Discussion in 'Order Execution' started by dpg2020, Jun 19, 2002.
chas thats way funny
This is interesting, since it appears by all that I read that the opposite is happening. Naz is going to NBBO, single prices, hoping to merge with Amex (doubtful, negotiations have been cut off), and bring everything back via Super Montage (acting more like the "scared animals" you refer to.....getting Isld and Inca and everyone suing them for monopolistic practices, etc.)....
Anyway, lots of changes taking place....but I don't see the end of a fair and orderly "auction" marketplace in the near future.....but I've been wrong before.
'fair and orderly auction market' is a phrase that hardly describes the full reality of the system. Markets are only as 'fair and orderly' as the people whose practices make them up.

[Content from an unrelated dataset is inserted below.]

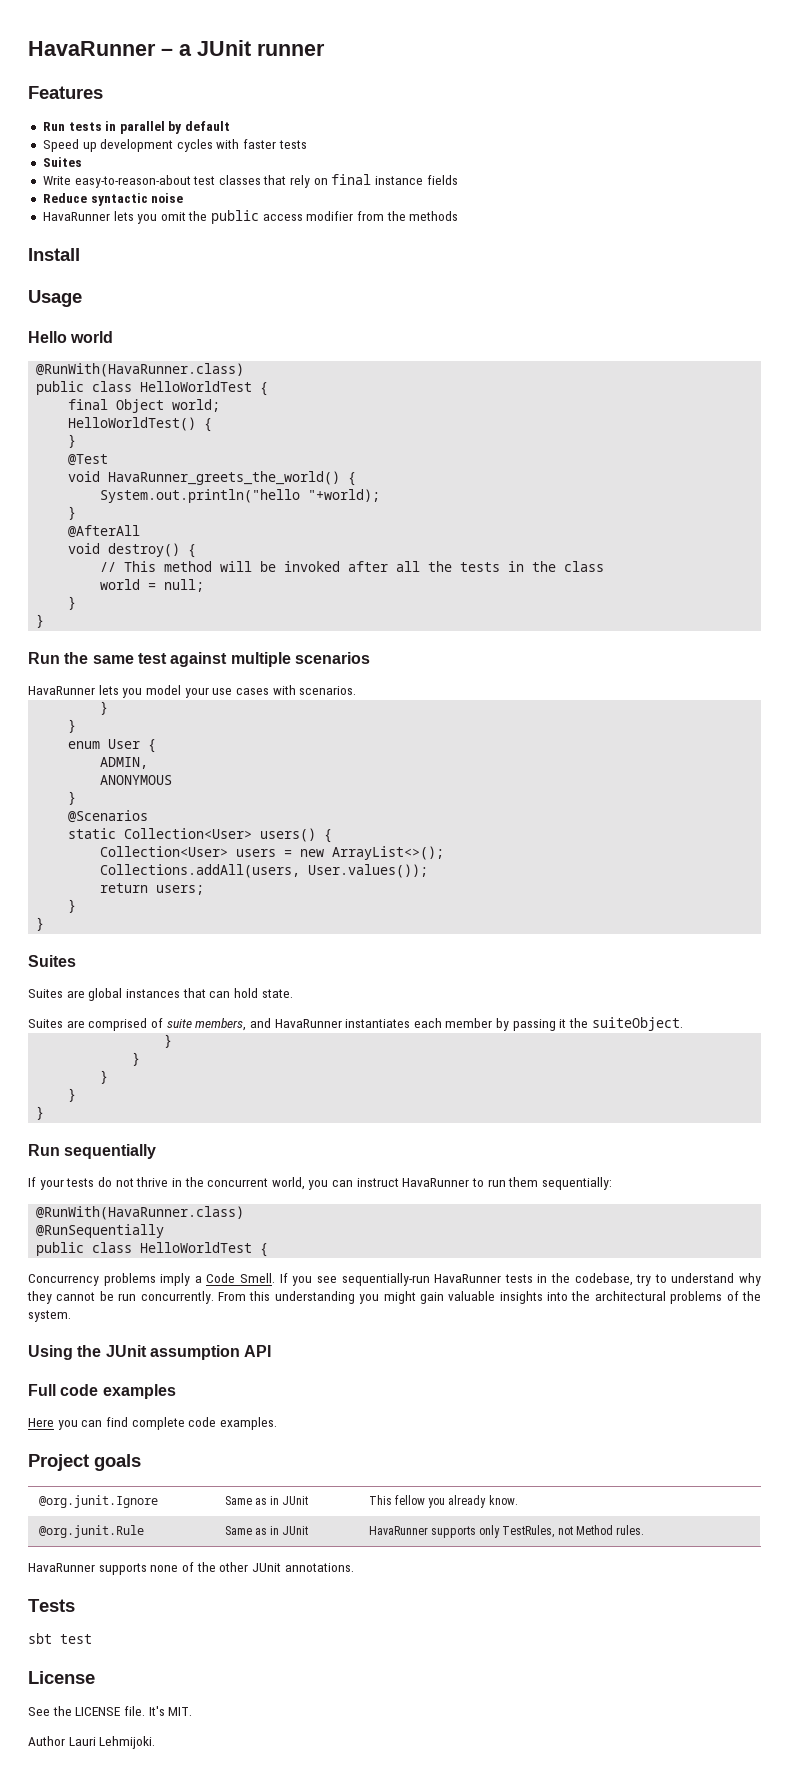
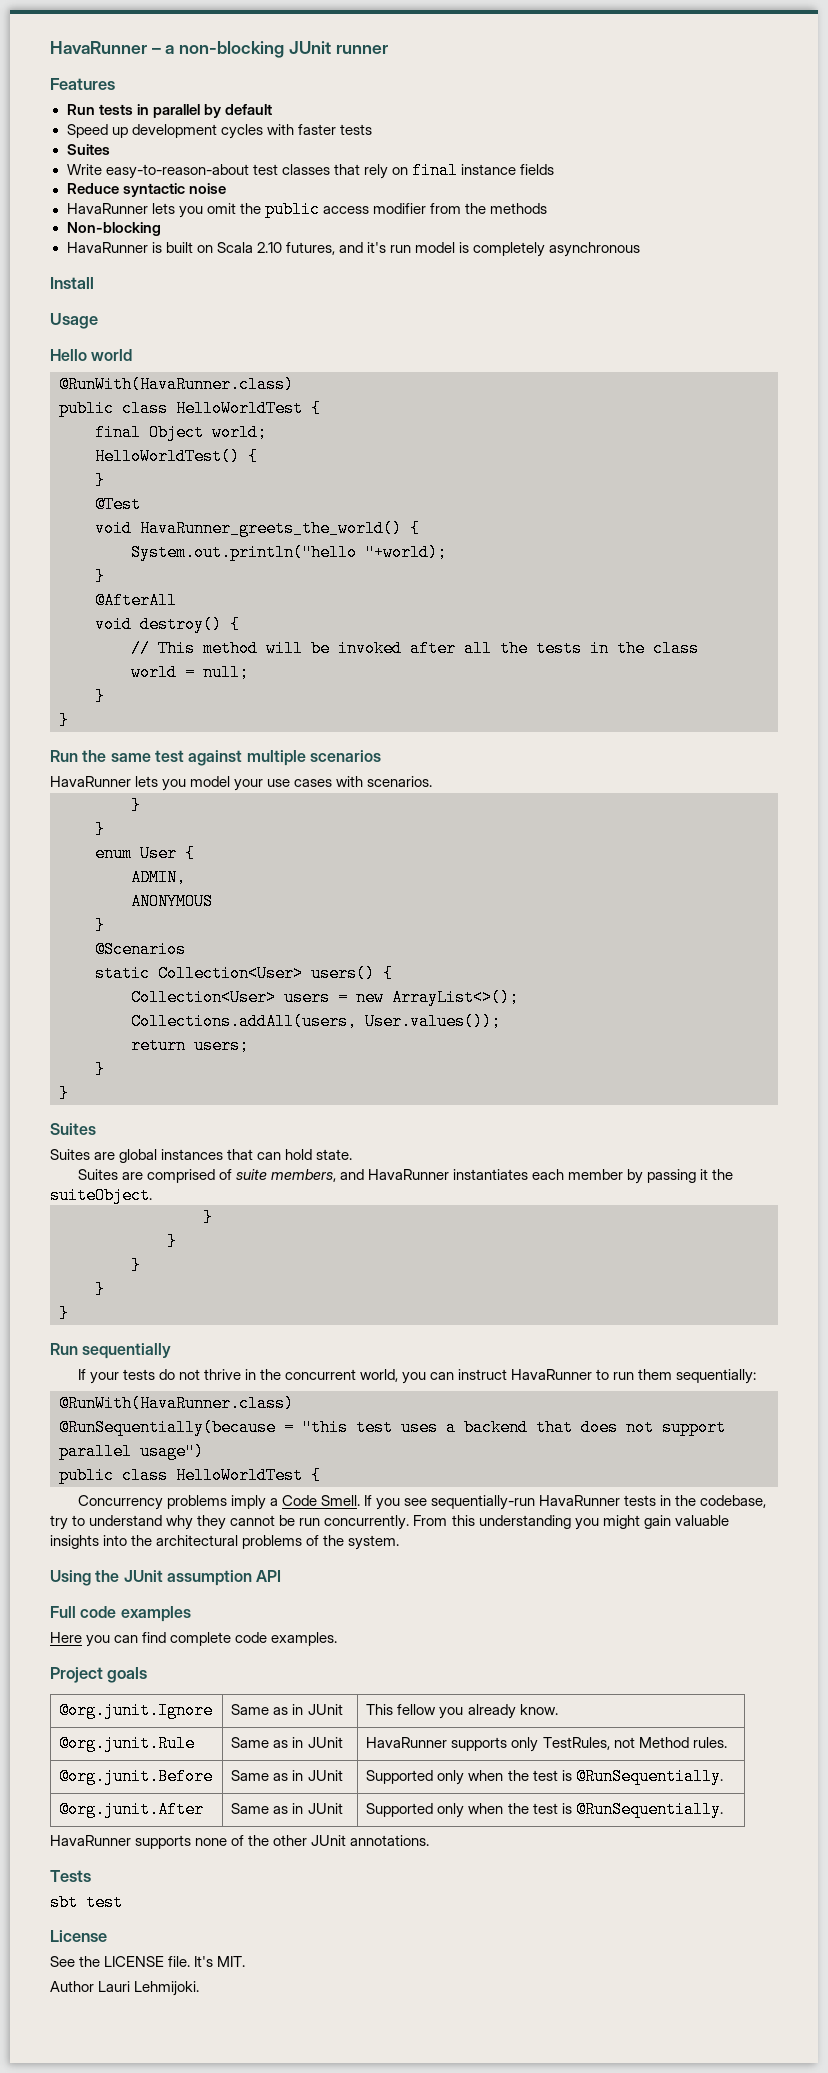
(192, 50) none -> [179,41,285,58] non-blocking
(459, 216) none -> [66,222,161,236] [66,242,641,257] // Non-blocking // HavaRunner is built on Scala 2.10 futures, and it's run model is completely asynchronous
[36,1224,165,1238] @RunSequentially -> [59,1419,726,1436] [59,1443,204,1460] @RunSequentially(because = "this test uses a backend that does not support parallel usage")
(645, 1530) none -> [59,1768,214,1785] [231,1770,343,1781] [366,1768,723,1785] [59,1801,205,1818] [231,1803,343,1814] [366,1801,723,1818] // @org.junit.Before | Same as in JUnit | Supported only when the test is @RunSequentially. // @org.junit.After | Same as in JUnit | Supported only when the test is @RunSequentially.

Consider the headline on the front page right hand column of today's WSJ: "Why the Bad Guys of the Boardroom Emerged En Masse." Praytell, if they emerged en masse from the boardroom, is middle management exempt? And if they emerged en masse on Main Street, is Wall Street exempt? And, if they emerged en masse on one side of the 'Chinese Wall,' is the other side pure? And, if they emerged en masse upstairs, is the floor exempt? (and, tangentially, if they emerge en masse in the private sector, is the command sector exempt?)
In the days of Beaver Cleaver, the specialist system was, I'd guess, much closer to it's ideal. These days, we live in a different world.
It is not possible that the specialist is trading for his own account. However, his buddy the $2 broker could have an order "in the crowd" that the specialist is representing and you "matched and lost". I've been told that. I was on "parity" but because the order was small, they didn't break it up, flipped a coin and my order lost. This happened 5 times in a row once. What are the odds of that? The one thing you have going for you on the NYSE is that you won't get printed through.
"fair and Orderly" is the key phrase. Does it get any more vague than that? But, what is fair? Fair to whom? Should the specialist be required to lose money in order to support a stock? Depends on a lot of things.... If he buys 500 shares every 25 cents on the way down is that fair and orderly if the stock drops 3 points? If you (and any other prop trader) are part of a broker/dealer is he required to give you the same market he should give to us customers? Your orders are marked as Principle not as Agent. Maybe that makes a difference...maybe...well....Anyway, as he sees it your order is no different than one from Goldman Sachs if you are trading for the firm account of a broker/dealer. Truthfully, I notice no different treatment now that I am a customer and not a prop b/d, but I am hoping if I really need it one day in an arbitration or something that I am higher moral ground as a customer than as a competing securities firm. I know, I know it probably isn't worth a hill of beans, but let me have my fantasy while I can.
won't get 'printed through?'
"buying every 25 cents on the way down" is a myth. You really should do your homework. And after you've executed 10000 transaction through a specialist, come back and post your observations to this thread.
= cannot trade below your bid or above your offer...
Im incredulous. You think because they say it isn't supposed to happen, that it doesn't? How many times must I post the article that documents hundreds of cases of 'trade through?"
I'll post it again in a few minutes.
If you can't trade with the crooks, then quit.
Noone said swimming with the sharks would be easy, stop crying.